If Andrew burns out, we'll all suffer hugely.

I'm wondering what we can do to offset those kinds of issues. I _do_ like
having -mm as a staging area and catching some problems there, so going
through andrew is wonderful in that sense, but it has downsides.

Andrew?

Linus

2005-09-21 17:30:44

by Eric W. Biederman

[permalink] [raw]
Subject: Re: [PATCH 2/2] suspend: Cleanup calling of power off methods.

Linus Torvalds <[email protected]> writes:

> On Wed, 21 Sep 2005, Pavel Machek wrote:
>>
>> I think you are not following the proper procedure. All the patches
>> should go through akpm.

Ok. I thought it was fine to send simple and obviously correct bug
fixes to Linus.

> One issue is that I actually worry that Andrew will at some point be where
> I was a couple of years ago - overworked and stressed out by just tons and
> tons of patches.
>
> Yes, he's written/modified tons of patch-tracking tools, and the git
> merging hopefully avoids some of the pressures, but it still worries me.
> If Andrew burns out, we'll all suffer hugely.
>
> I'm wondering what we can do to offset those kinds of issues. I _do_ like
> having -mm as a staging area and catching some problems there, so going
> through andrew is wonderful in that sense, but it has downsides.

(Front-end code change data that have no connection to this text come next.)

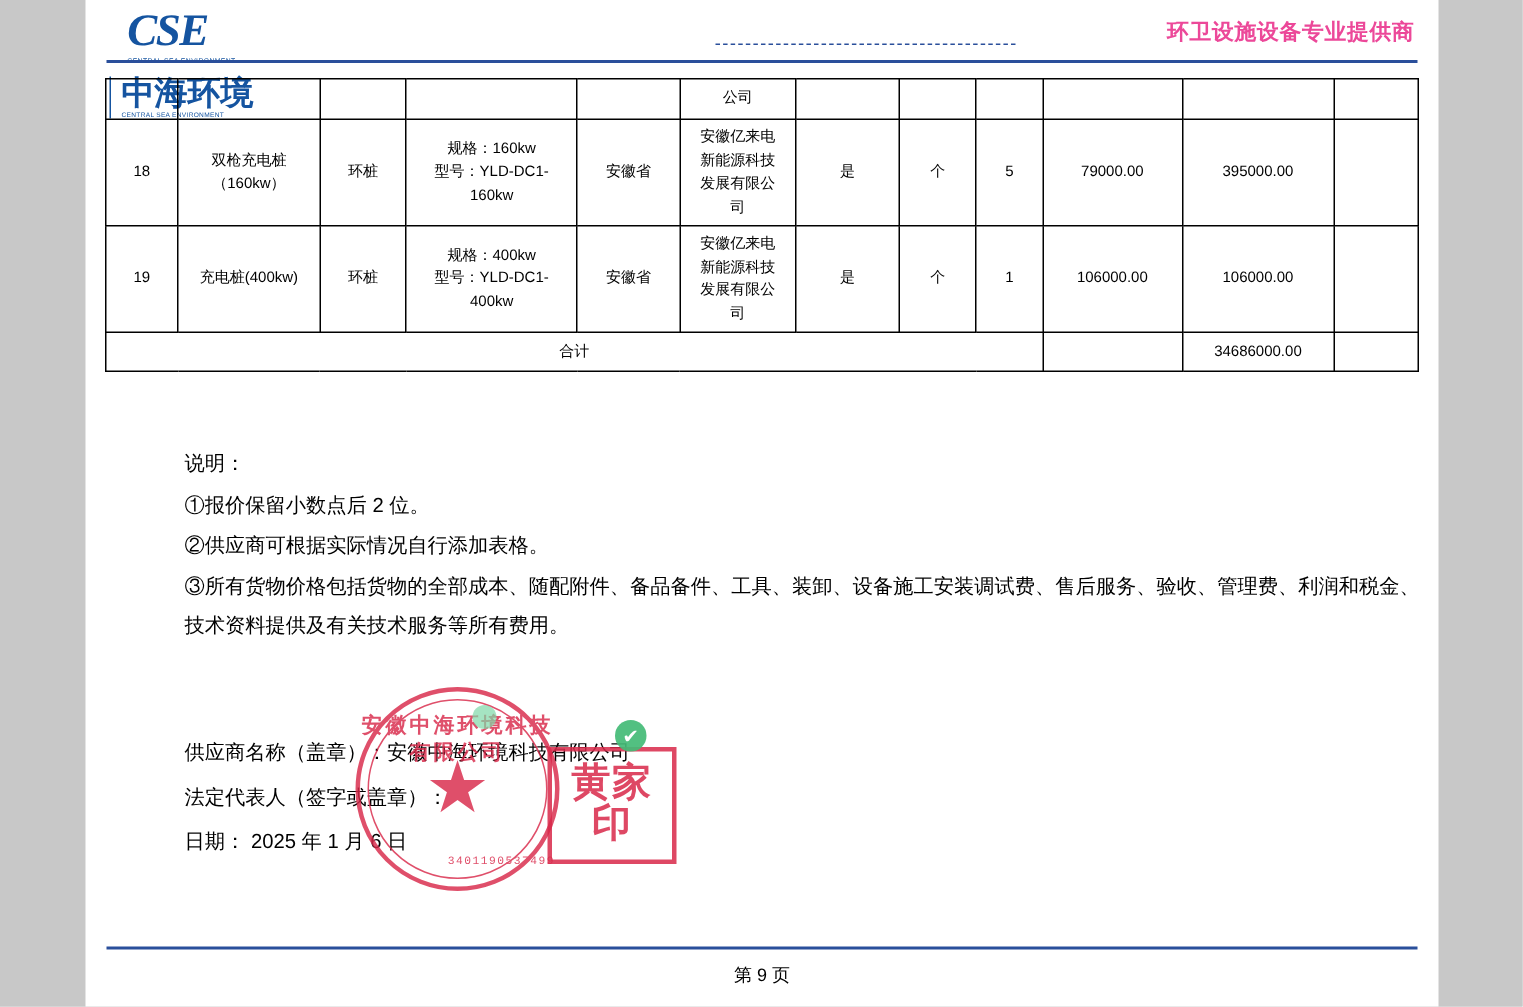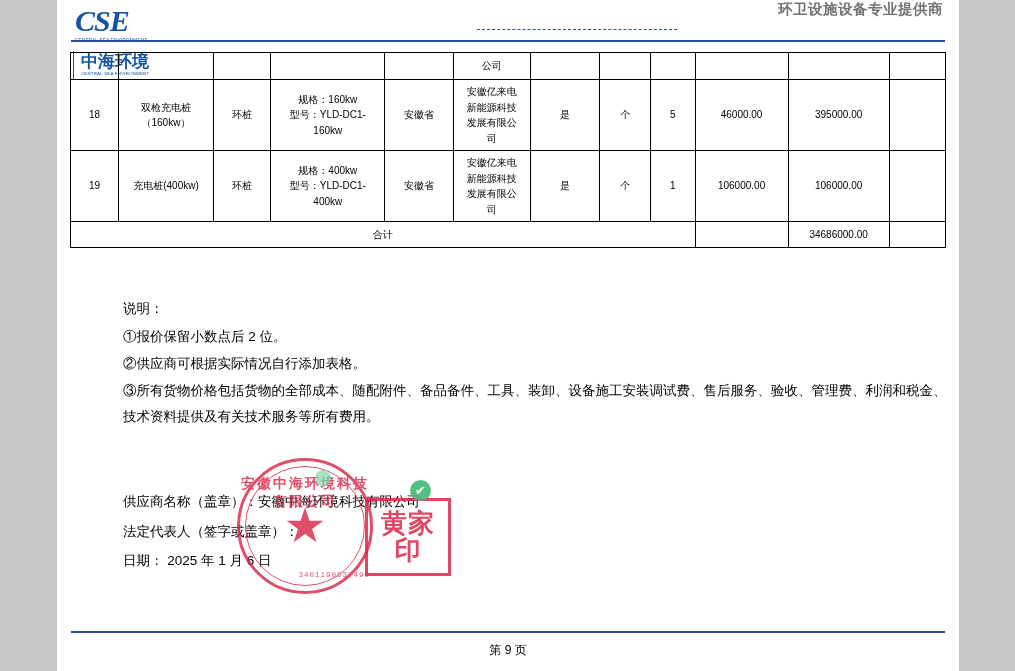"环卫设施设备专业提供商" .header-slogan { color: #737373 -> #ec4899; top: 0 -> 12px }
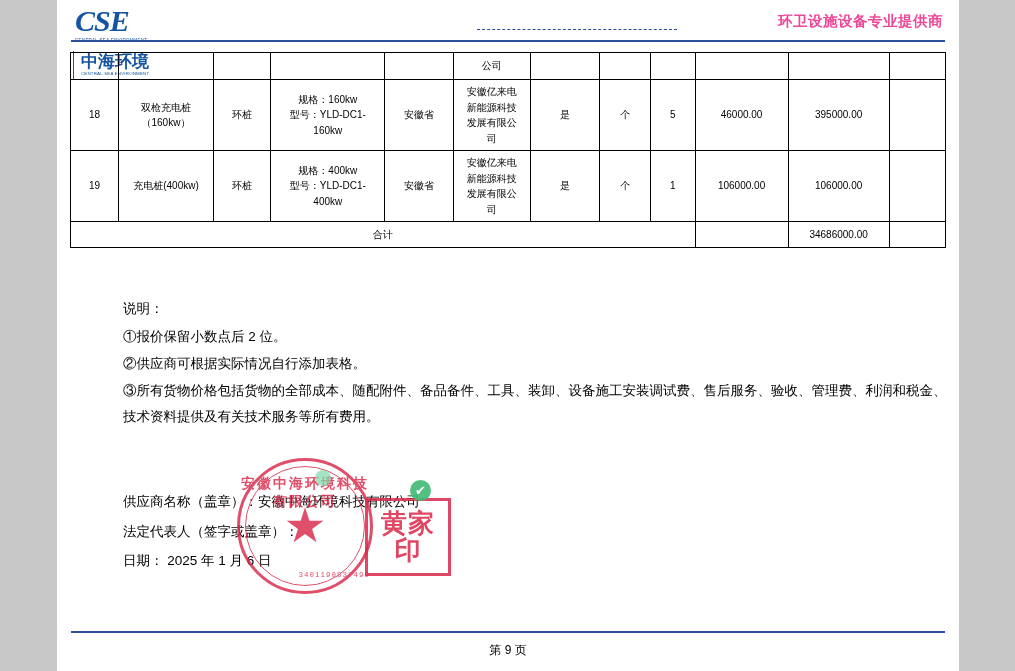"中海环境" .logo-cn-main { font-size: 17px -> 22px }
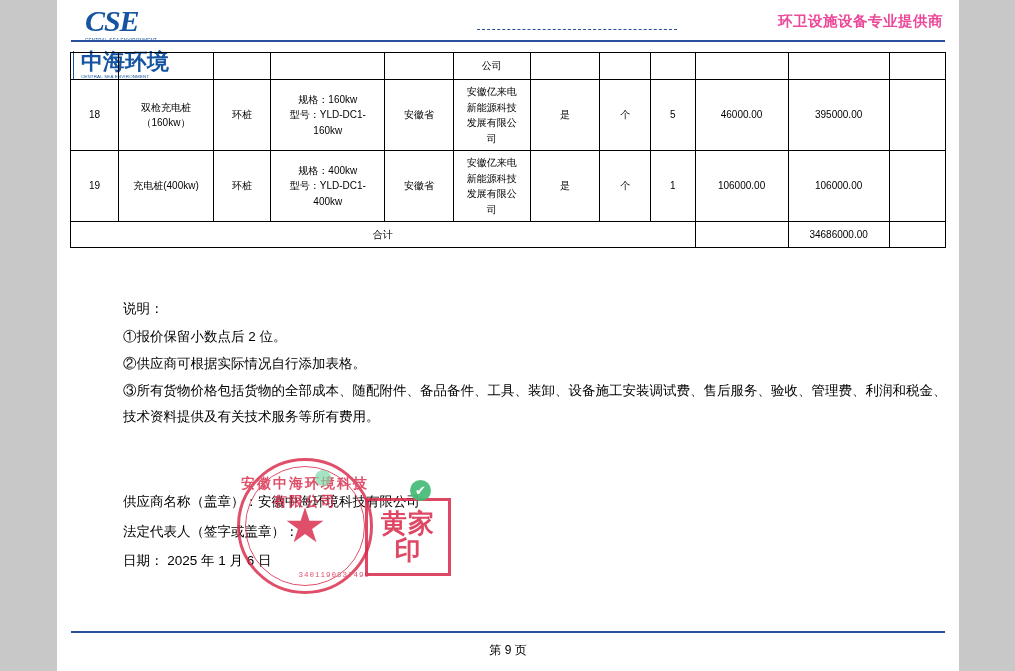"46000.00" td.c-price { text: 46000.00 -> 79000.00 }
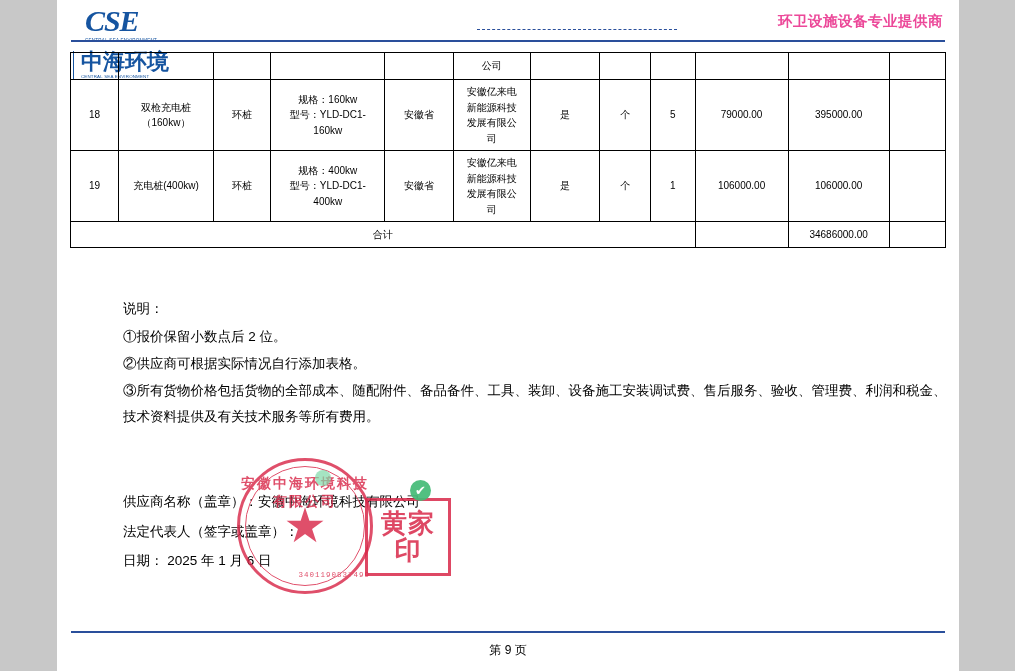"黄家印" .stamp-square span { font-family: Liberation Sans, sans-serif -> Liberation Mono, monospace }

It is especially challenging for people like me who typically work on
parts of the kernel without a maintainer. So there frequently isn't
an intermediate I can submit my patches to.

Eric

2005-09-21 17:40:57

by Alexander Nyberg

[permalink] [raw]
Subject: Re: [PATCH 2/2] suspend: Cleanup calling of power off methods.

On Wed, Sep 21, 2005 at 09:35:20AM -0700 Linus Torvalds wrote:

>
>
> On Wed, 21 Sep 2005, Pavel Machek wrote:
> >
> > I think you are not following the proper procedure. All the patches
> > should go through akpm.
>
> One issue is that I actually worry that Andrew will at some point be where
> I was a couple of years ago - overworked and stressed out by just tons and
> tons of patches.
>
> Yes, he's written/modified tons of patch-tracking tools, and the git
> merging hopefully avoids some of the pressures, but it still worries me.
> If Andrew burns out, we'll all suffer hugely.
>
> I'm wondering what we can do to offset those kinds of issues. I _do_ like
> having -mm as a staging area and catching some problems there, so going
> through andrew is wonderful in that sense, but it has downsides.
>

Morever bugme.osdl.org is severely underworked (acpi being a noteable
exception) and Andrew has stepped in alot there too. Alot of bugs
reported on the mailing list are only followed up by Andrew.

I think he really should receive much more help than he currently does.

2005-09-21 17:47:14

by Andrew Morton

[permalink] [raw]
Subject: Re: [PATCH 2/2] suspend: Cleanup calling of power off methods.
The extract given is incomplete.